Les Badjos, un peuple nomade à la dérive, appelé à disparaître du fait du changement climatique et de la raréfaction des ressources halieutiques. Avec eux, c'est toute une culture d'une richesse incroyable qui est menacée de disparaître. Le mode de vie et la culture de ces nomades de la mer sont si différents des nôtres que les étudier c'est se laisser interpeller sur notre propre rapport à l'autre et à l'environnement. Ce que François-Robert Zacot fait depuis plusieurs décennies. Depuis que, à l'âge de 28 ans, il a rencontré pour la première fois ces hommes et ces femmes chez qui tout nous semble "hors norme".

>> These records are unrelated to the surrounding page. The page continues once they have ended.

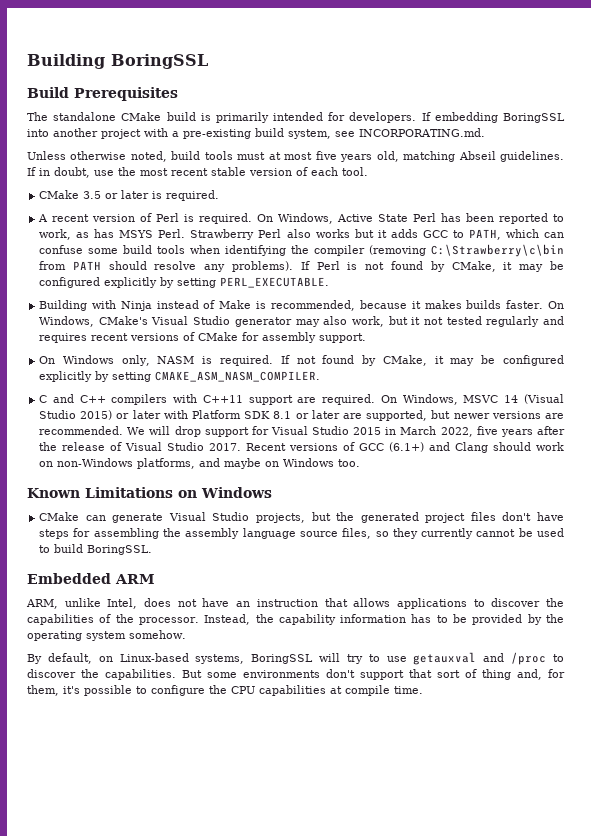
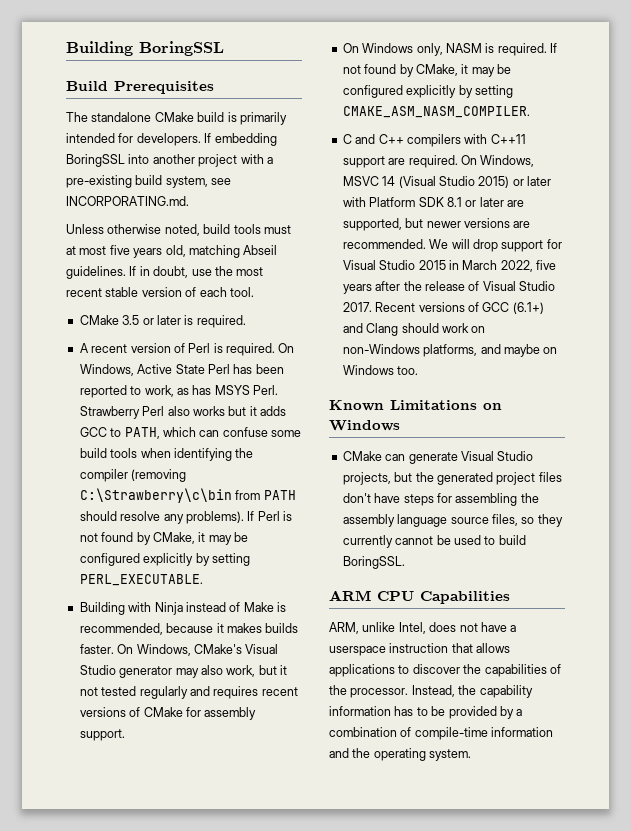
[27,573,111,584] Embedded -> (405, 562) none
(155, 579) none -> [377,591,510,604] CPU Capabilities
[236,601,251,607] an -> [510,625,517,632] [329,646,386,656] a userspace
[546,614,564,623] [27,630,186,641] [27,652,564,665] [27,669,565,680] [27,685,423,696] the operating system somehow. // By default, on Linux-based systems, BoringSSL will try to use getauxval and /proc to discover the capabilities. But some environments don't support that sort of thing and, for them, it's possible to configure the CPU capabilities at compile time. -> [516,709,523,716] [329,727,554,740] [329,748,472,761] a combination of compile-time information and the operating system.

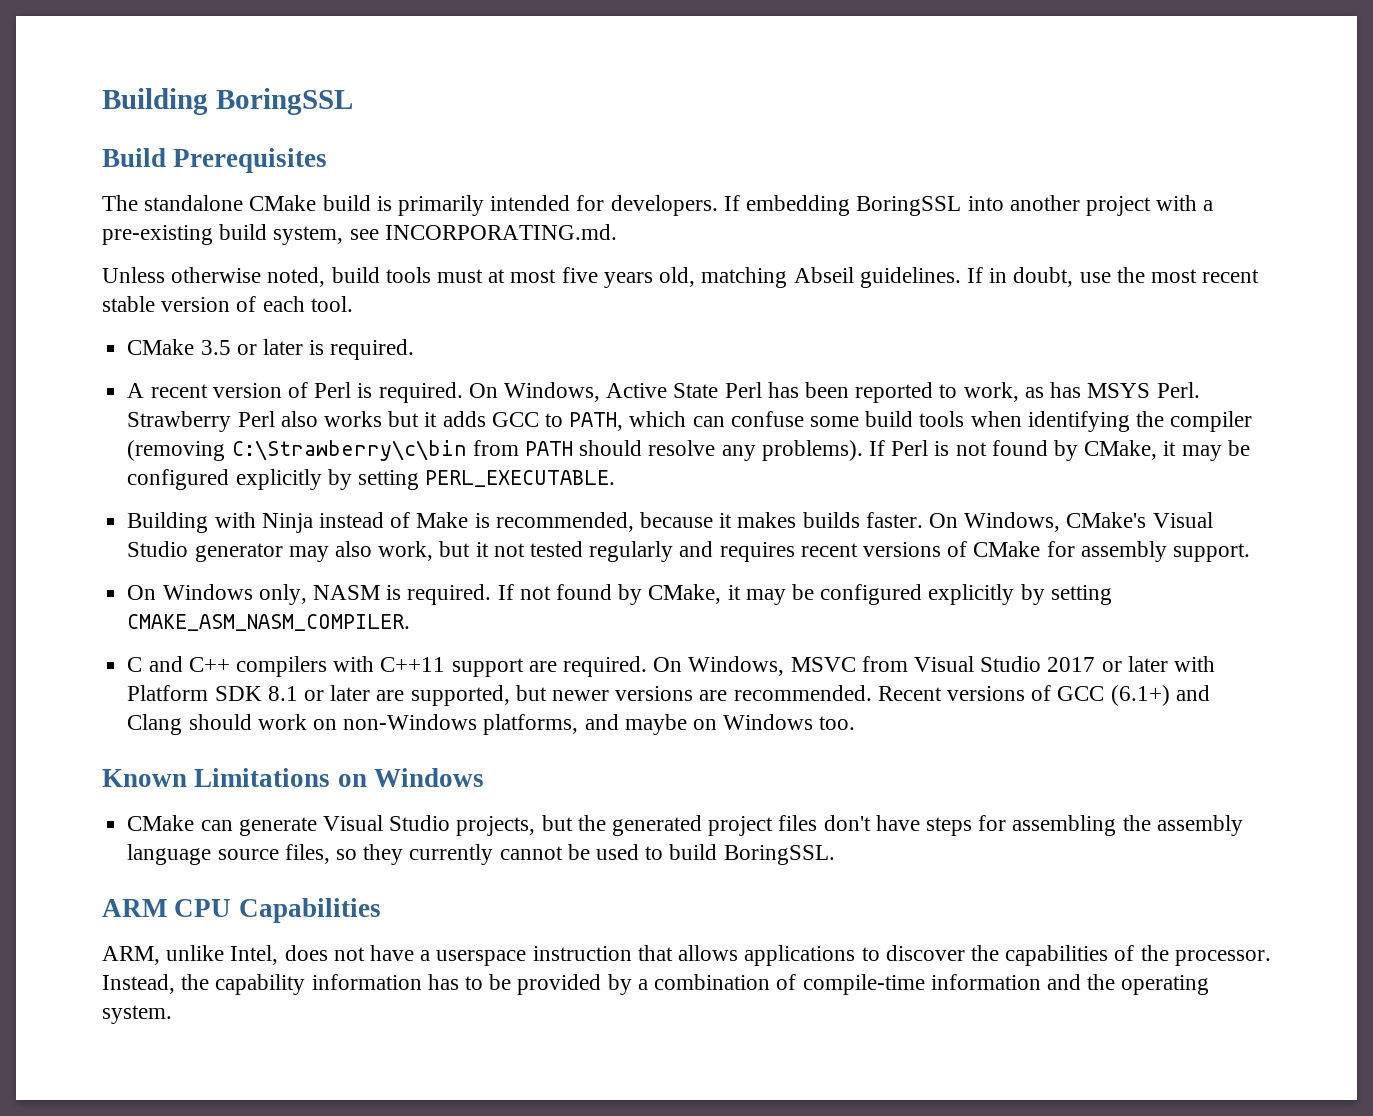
[382,176,510,188] 14 (Visual Studio 2015) -> [861,656,1096,672] from Visual Studio 2017
[429,239,562,252] [342,260,556,272] [342,281,555,294] [342,302,372,312] We will drop support for Visual Studio 2015 in March 2022, five years after the release of Visual Studio 2017. -> (872, 693) none

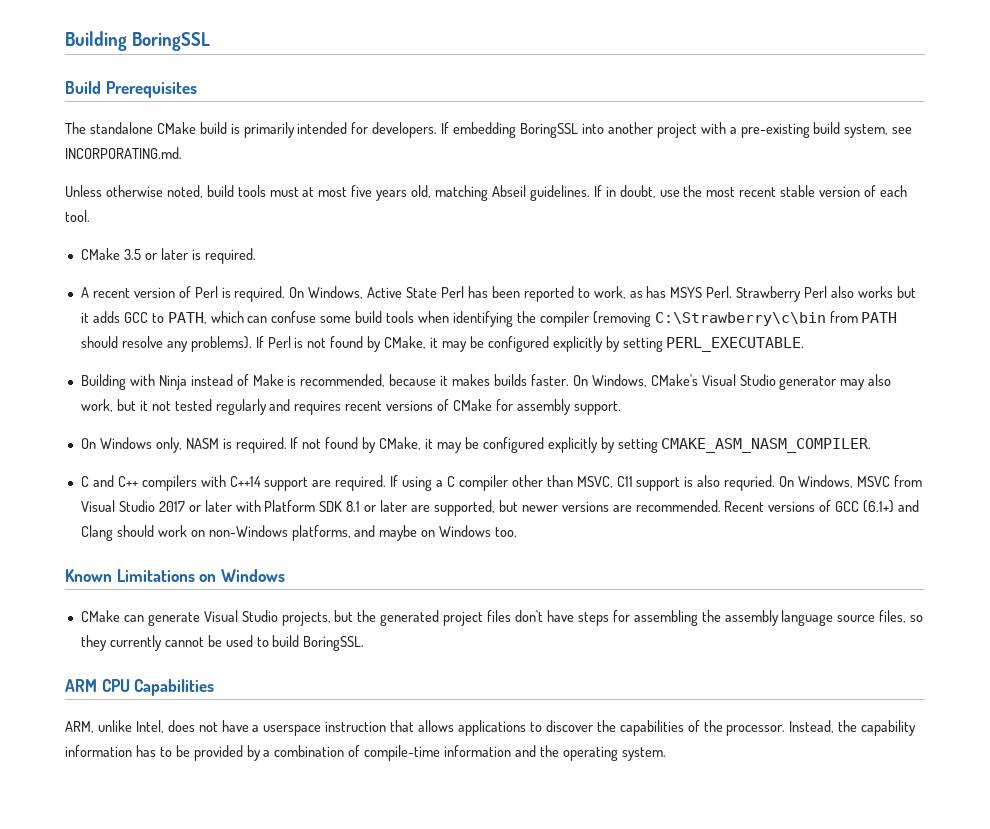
[380,657,446,672] C++11 -> [229,476,261,487] C++14
(647, 666) none -> [390,475,776,491] If using a C compiler other than MSVC, C11 support is also requried.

Véritable mystère, les origines du peuple Badjos fascinent les ethnologues. Car "on ne sait pas vraiment" d'où ils viennent, explique François-Robert Zacot. Leur histoire, ils la racontent de deux façons. Tout d'abord par un mythe qui constitue leur culture et se transmet par l'art du conte - on le chante pour bercer les enfants. C'est l'histoire d'une construction symbolique de la terre, à la faveur d'un tsunami. Originellement, et c'est un paradoxe, c'est "la peur de la vague" qui les a amenés à vivre sur l'eau.
Quant à la seconde version, la véritable histoire des Badjos, elle ne peut se raconter: elle se transmet dans le secret d'un chaman à l'autre. Ce qui constitue pour l'ethnologue "un rapport extraordinaire à la mémoire". Depuis des milliers d'années, ils se sont transmis une mémoire sur laquelle il y a un interdit. Ce sont les chamans qui y font référence, notamment lorsqu'ils entrent en transe.
Les Badjos vivent à 4, 5 ou 6 personnes dans des maisons-bateaux, larges de 1 mètre et longues de 4 ou 5 mètres. Ce sont espaces où ils dorment, mangent, naissent... Un habitat qui fait dire à l'ethnologue: "Nous aurions des réflexions à nous faire sur notre rapport à notre besoin d'espace et notre rapport à l'autre." Répartis sur une aire géographique de 5.000 km de long sur 3.000 de large, ils vivent au large des côtes des Philippines du Sud, d'Indonésie et de la Malaisie du Nord. Un espace immense, mais on a bien "affaire à un peuple", qui partage des croyances communes et une même dialecte. Entre eux ils se nomment les "sama", un mot qui signifie "identique".
François-Robert Zacot est ethnologue et sociologue, engagé auprès de la population badjo. Il lutte pour la valorisation de leur culture et contre leur sédentarisation. Il a pour projet de fonder un organisme dans le cadre d’une institution internationale.